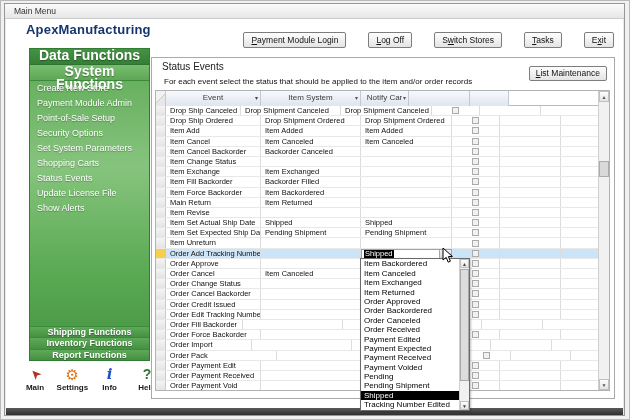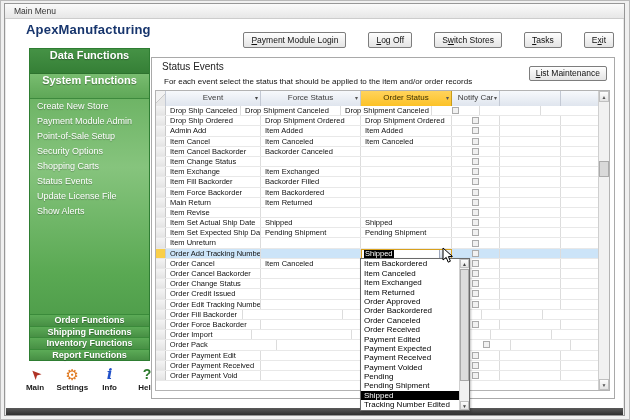--- a/index.html
+++ b/index.html
@@ -8,21 +8,21 @@
   .window{position:absolute;left:4px;top:3px;width:621px;height:413px;background:#ffffff;border:1px solid #979797;box-shadow:inset 0 0 0 1px #e9e9e9;}
   .titlebar{height:15px;background:linear-gradient(#fafafa,#e7e7e7);border-bottom:1px solid #cccccc;font-size:8.5px;line-height:14px;color:#333;padding-left:9px;}
   .body{position:absolute;left:1px;top:16px;right:1px;bottom:1px;background:#fff;}
   .app-title{position:absolute;left:20px;top:2px;font-size:13px;font-weight:bold;color:#17356d;letter-spacing:.2px;}
   
   .topbar{position:absolute;right:9px;top:12px;display:flex;gap:22px;}
   .btn{height:16px;line-height:14px;padding:0 7px;font-size:8.5px;color:#111;background:linear-gradient(#fefefe,#e4e4e4);border:1px solid #7d7d7d;border-radius:2px;white-space:nowrap;}
   .ak{text-decoration:underline;}
   
   .sidebar{position:absolute;left:23px;top:28px;width:121px;height:313px;display:flex;flex-direction:column;border:1px solid #2e7d32;background:linear-gradient(180deg,#5da955 0%,#86c47d 38%,#5aa953 72%,#459343 100%);}
-  .side-header{height:25px;line-height:13px;text-align:center;font-size:11px;font-weight:bold;color:#fff;text-shadow:0 1px 1px rgba(0,0,0,.35);}
+  .side-header{height:16px;line-height:13px;text-align:center;font-size:14px;font-weight:bold;color:#fff;text-shadow:0 1px 1px rgba(0,0,0,.35);}
   .side-header.h0{background:linear-gradient(#459245,#357f36);border-bottom:1px solid #2d722e;}
   .side-header.h1{background:linear-gradient(#79bd70,#5ea757);border-bottom:1px solid #3d8a3d;}
   .side-item{height:15px;line-height:15px;padding-left:7px;font-size:9px;color:#fff;text-shadow:0 1px 1px rgba(0,0,0,.3);white-space:nowrap;overflow:hidden;}
   .side-item.active{text-decoration:underline;}
   .side-spacer{flex:1;}
   .side-bottom{height:11.5px;line-height:11px;text-align:center;font-size:9px;font-weight:bold;color:#fff;text-shadow:0 1px 1px rgba(0,0,0,.35);background:linear-gradient(#5cab57,#478f44);border-top:1px solid #3a8a3a;}
   
   .footer-icons{position:absolute;left:12px;top:346px;width:146px;display:flex;justify-content:space-between;}
   .ficon{display:flex;flex-direction:column;align-items:center;width:34px;}
   .ficon .glyph{height:17px;font-size:14px;line-height:17px;font-weight:bold;}
@@ -91,26 +91,26 @@
           <div class="btn"><span>E</span><span class="ak">x</span><span>it</span></div>
         </div>
 
       <div class="sidebar">
           <div class="side-header h0">Data Functions</div>
           <div class="side-header h1">System Functions</div>
           <div class="side-item">Create New Store</div>
           <div class="side-item">Payment Module Admin</div>
           <div class="side-item">Point-of-Sale Setup</div>
           <div class="side-item">Security Options</div>
+          <div class="side-item">Set System Parameters</div>
           <div class="side-item">Shopping Carts</div>
           <div class="side-item">Status Events</div>
           <div class="side-item">Update License File</div>
           <div class="side-item">Show Alerts</div>
           <div class="side-spacer"></div>
-          <div class="side-bottom">Order Functions</div>
           <div class="side-bottom">Shipping Functions</div>
           <div class="side-bottom">Inventory Functions</div>
           <div class="side-bottom">Report Functions</div>
         </div>
 
       <div class="footer-icons">
           <div class="ficon">
             <div class="glyph main">➤</div>
             <div class="lbl">Main</div>
           </div>
@@ -130,22 +130,21 @@
 
       <div class="panel">
         <div class="panel-title">Status Events</div>
         <div class="panel-desc">For each event select the status that should be applied to the item and/or order records</div>
         <div class="btn list-maint"><span></span><span class="ak">L</span><span>ist Maintenance</span></div>
 
         <div class="table">
           <div class="thead">
               <div class="th corner" style="width: 10px;"><span></span></div>
               <div class="th " style="width: 95px;"><span>Event</span><span class="sort">▾</span></div>
-              <div class="th " style="width: 100px;"><span>Force Status</span><span class="dd">▾</span></div>
-              <div class="th hl" style="width: 91px;"><span>Order Status</span><span class="dd">▾</span></div>
+              <div class="th " style="width: 100px;"><span>Item System</span><span class="dd">▾</span></div>
               <div class="th " style="width: 48px;"><span>Notify Car</span><span class="dd">▾</span></div>
               <div class="th " style="width: 61px;"></div>
               <div class="th " style="width: 39px;"></div>
             </div>
           <div class="tbody">
               <div class="trow">
                 <div class="cell selector" style="width: 10px;"></div>
                 <div class="cell" style="width: 75px;">Drop Ship Canceled</div>
                 <div class="cell" style="width: 100px;">Drop Shipment Canceled</div>
                 <div class="cell" style="width: 91px;">Drop Shipment Canceled</div>
@@ -161,21 +160,21 @@
                 <div class="cell" style="width: 100px;">Drop Shipment Ordered</div>
                 <div class="cell" style="width: 91px;">Drop Shipment Ordered</div>
                 <div class="cell chk" style="width: 48px;">
                   <div class="checkbox"></div>
                 </div>
                 <div class="cell" style="width: 61px;"></div>
                 <div class="cell" style="width: 39px; border-right: none;"></div>
               </div>
               <div class="trow">
                 <div class="cell selector" style="width: 10px;"></div>
-                <div class="cell" style="width: 95px;">Admin Add</div>
+                <div class="cell" style="width: 95px;">Item Add</div>
                 <div class="cell" style="width: 100px;">Item Added</div>
                 <div class="cell" style="width: 91px;">Item Added</div>
                 <div class="cell chk" style="width: 48px;">
                   <div class="checkbox"></div>
                 </div>
                 <div class="cell" style="width: 61px;"></div>
                 <div class="cell" style="width: 39px; border-right: none;"></div>
               </div>
               <div class="trow">
                 <div class="cell selector" style="width: 10px;"></div>
@@ -307,43 +306,54 @@
                   <div class="combo-btn"><span>▼</span></div>
                 </div>
                 <div class="cell chk" style="width: 48px;">
                   <div class="checkbox"></div>
                 </div>
                 <div class="cell" style="width: 61px;"></div>
                 <div class="cell" style="width: 39px; border-right: none;"></div>
               </div>
               <div class="trow">
                 <div class="cell selector" style="width: 10px;"></div>
+                <div class="cell" style="width: 95px;">Order Approve</div>
+                <div class="cell" style="width: 100px;"></div>
+                <div class="cell" style="width: 91px;"></div>
+                <div class="cell chk" style="width: 48px;">
+                  <div class="checkbox"></div>
+                </div>
+                <div class="cell" style="width: 61px;"></div>
+                <div class="cell" style="width: 39px; border-right: none;"></div>
+              </div>
+              <div class="trow">
+                <div class="cell selector" style="width: 10px;"></div>
                 <div class="cell" style="width: 95px;">Order Cancel</div>
                 <div class="cell" style="width: 100px;">Item Canceled</div>
                 <div class="cell" style="width: 91px;"></div>
                 <div class="cell chk" style="width: 48px;">
                   <div class="checkbox"></div>
                 </div>
                 <div class="cell" style="width: 61px;"></div>
                 <div class="cell" style="width: 39px; border-right: none;"></div>
               </div>
               <div class="trow">
                 <div class="cell selector" style="width: 10px;"></div>
+                <div class="cell" style="width: 95px;">Order Change Status</div>
+                <div class="cell" style="width: 100px;"></div>
+                <div class="cell" style="width: 91px;"></div>
+                <div class="cell chk" style="width: 48px;">
+                  <div class="checkbox"></div>
+                </div>
+                <div class="cell" style="width: 61px;"></div>
+                <div class="cell" style="width: 39px; border-right: none;"></div>
+              </div>
+              <div class="trow">
+                <div class="cell selector" style="width: 10px;"></div>
                 <div class="cell" style="width: 95px;">Order Cancel Backorder</div>
-                <div class="cell" style="width: 100px;"></div>
-                <div class="cell" style="width: 91px;"></div>
-                <div class="cell chk" style="width: 48px;">
-                  <div class="checkbox"></div>
-                </div>
-                <div class="cell" style="width: 61px;"></div>
-                <div class="cell" style="width: 39px; border-right: none;"></div>
-              </div>
-              <div class="trow">
-                <div class="cell selector" style="width: 10px;"></div>
-                <div class="cell" style="width: 95px;">Order Change Status</div>
                 <div class="cell" style="width: 100px;"></div>
                 <div class="cell" style="width: 91px;"></div>
                 <div class="cell chk" style="width: 48px;">
                   <div class="checkbox"></div>
                 </div>
                 <div class="cell" style="width: 61px;"></div>
                 <div class="cell" style="width: 39px; border-right: none;"></div>
               </div>
               <div class="trow">
                 <div class="cell selector" style="width: 10px;"></div>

_REQUIRED ACTION_. Whichever lines of the records above hold the word "Shipment" should all be copied out.

_ANSWER SECTION_.
                 <div class="cell" style="width: 100px;">Drop Shipment Canceled</div>
                 <div class="cell" style="width: 91px;">Drop Shipment Canceled</div>
                 <div class="cell" style="width: 100px;">Drop Shipment Ordered</div>
                 <div class="cell" style="width: 91px;">Drop Shipment Ordered</div>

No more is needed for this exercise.